Oblivion, Astor Piazzolla
Stjepan Hauser / “I Solisti di Zagreb”
Immmagini:
Leonora Carrington
Max Ernst y Leonora
Il tuo fiato nella mia bocca
è una bolla profumata
che mi cattura la lingua
m’inebria il palato
scende giù per la gola
riempie i miei polmoni di vita.
Le tue labbra sulle mie labbra
lasciano colare il succo
di pesche mature.
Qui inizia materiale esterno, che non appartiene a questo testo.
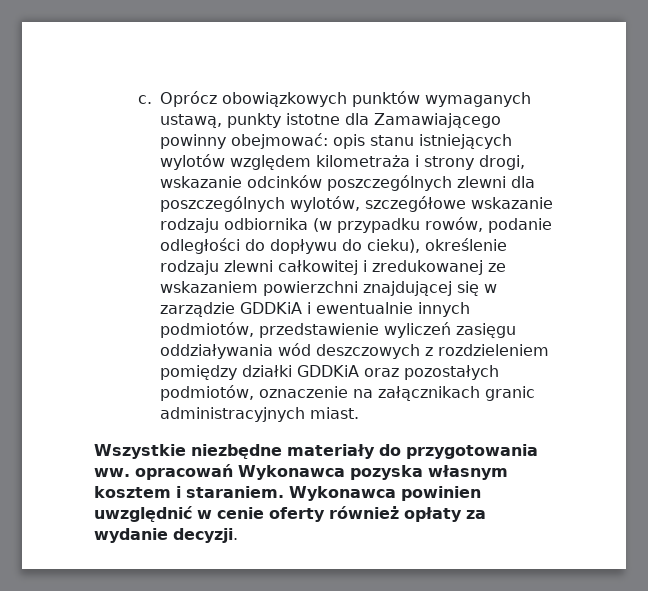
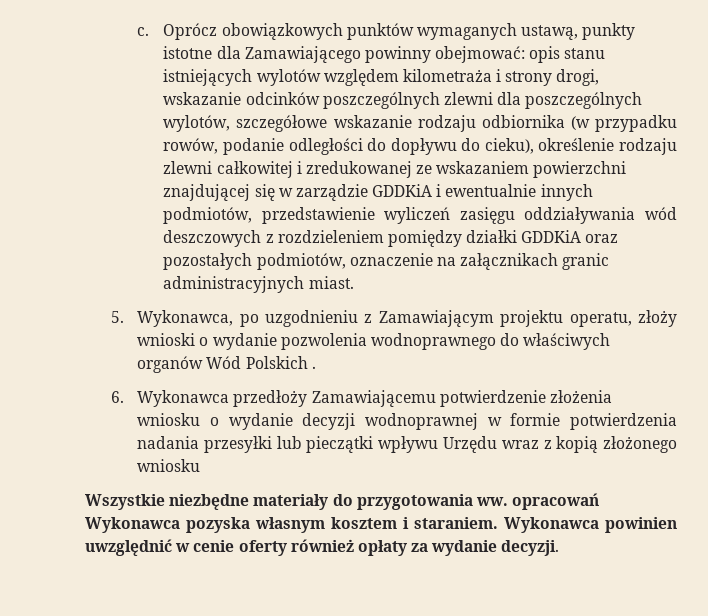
+ 5. Wykonawca, po uzgodnieniu z Zamawiającym projektu operatu, złoży wnioski o wydanie pozwolenia wodnoprawnego do właściwych organów Wód Polskich .
+ 6. Wykonawca przedłoży Zamawiającemu potwierdzenie złożenia wniosku o wydanie decyzji wodnoprawnej w formie potwierdzenia nadania przesyłki lub pieczątki wpływu Urzędu wraz z kopią złożonego wniosku

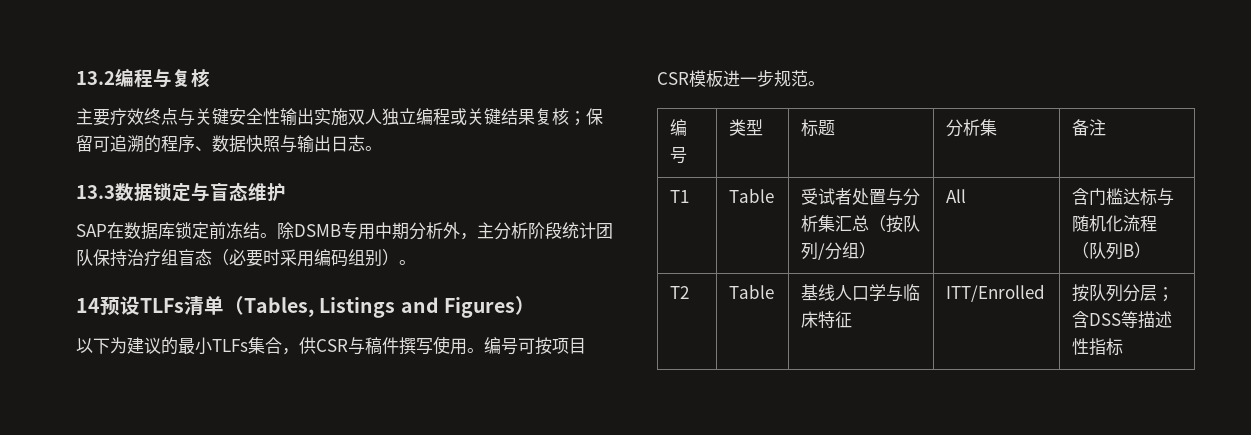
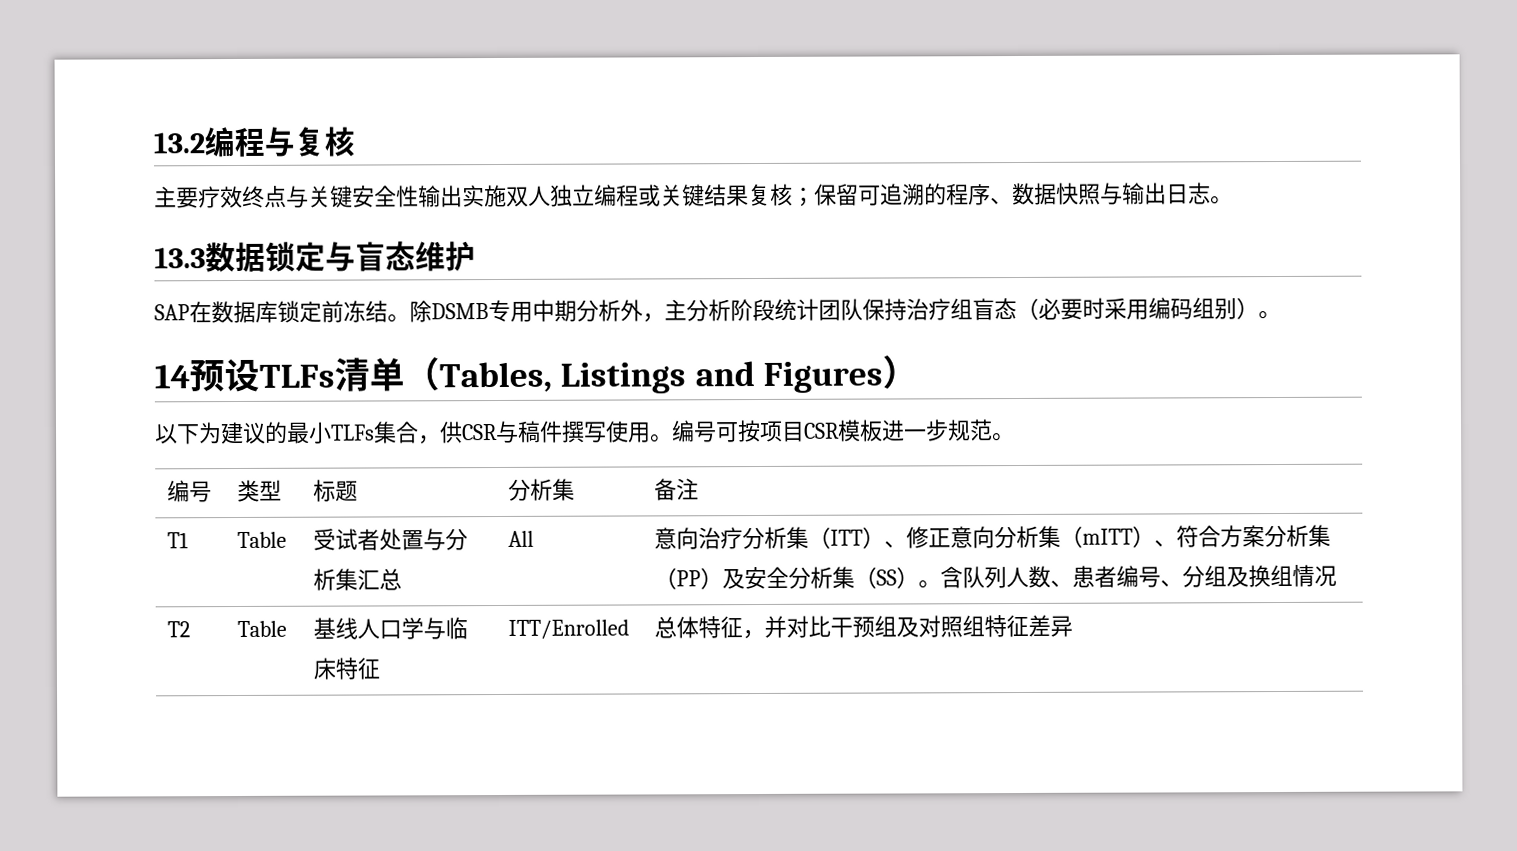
- 受试者处置与分析集汇总（按队列/分组） | All | 含门槛达标与随机化流程（队列B）
+ 受试者处置与分析集汇总 | All | 意向治疗分析集（ITT）、修正意向分析集（mITT）、符合方案分析集（PP）及安全分析集（SS）。含队列人数、患者编号、分组及换组情况
- T2 | Table | 基线人口学与临床特征 | ITT/Enrolled | 按队列分层；含DSS等描述性指标
+ T2 | Table | 基线人口学与临床特征 | ITT/Enrolled | 总体特征，并对比干预组及对照组特征差异

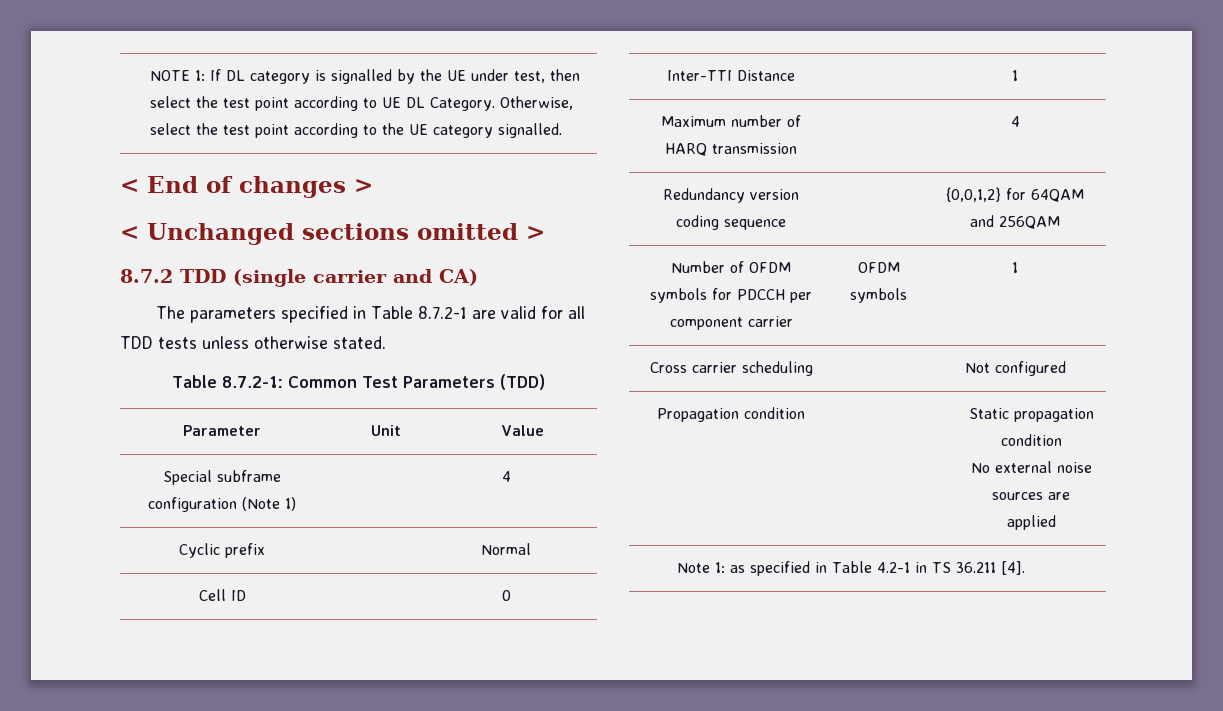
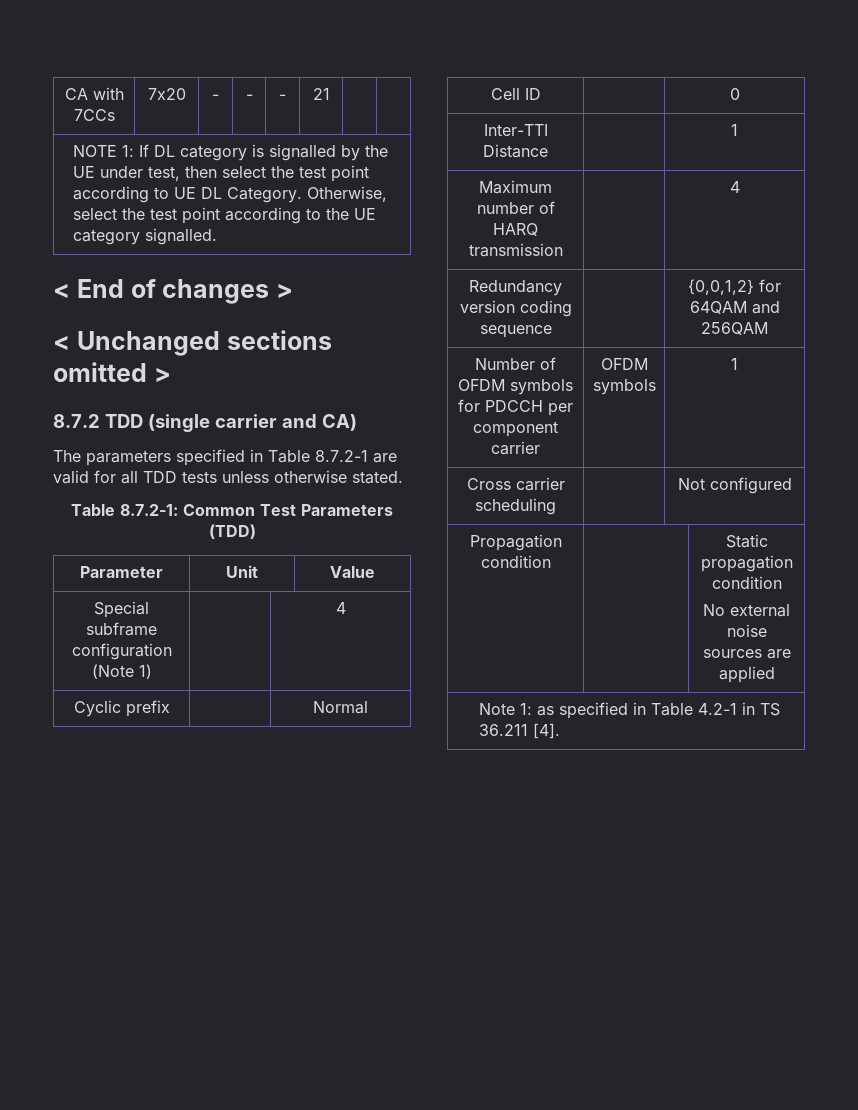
+ CA with 7CCs | 7x20 | - | - | - | 21 | |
Le mordo
come l’affamato morde
i lunghi attimi di felicità.
Eri Leonora ambigua
strega bambina
e le mie mani da vecchio Ernst
dipingevano il tuo corpo
con le lunghe e lente
pennellate del sentimento.
Potrò mai dimenticare
le mie mani sui tuoi seni?
Cercavano il calore delle stelle
le punte aguzze dei tuoi capezzoli.
Le tue mani carezzavano i miei fianchi
come se la lontananza
li potesse sottrarre alle tue dita.
Erano gesti
che abbiamo amato perché ci amavamo.
Ho chiuso gli occhi, ho cercato quel tepore
per ritrovare la memoria del tuo corpo.
Ha risposto la notte
con la sua pioggia di tenebre.
Ora chiedo il tuo silenzio
per trattenere sulle mie ferite
il balsamo dei tuoi baci.
Spinti dalle tue parole
sono caduti nel nulla
come semi maturi.
Li hanno raccolti le mie mani
sotto cumuli di macerie.
Hanno scavato fino a svelare
il sorriso dolce della tua bocca
e la ferocia
da cui non so difendermi.
“Io mi dico è stato meglio lasciarci,
che non esserci mai incontrati” (*).
A volte veniamo spinti in un luogo della vita con il ricordo della felicità come unica risorsa, e occorre lottare con tutte le forze per lasciarlo inalterato, anche quando a rispondere sia solo la notte, con tutta la sua ferocia.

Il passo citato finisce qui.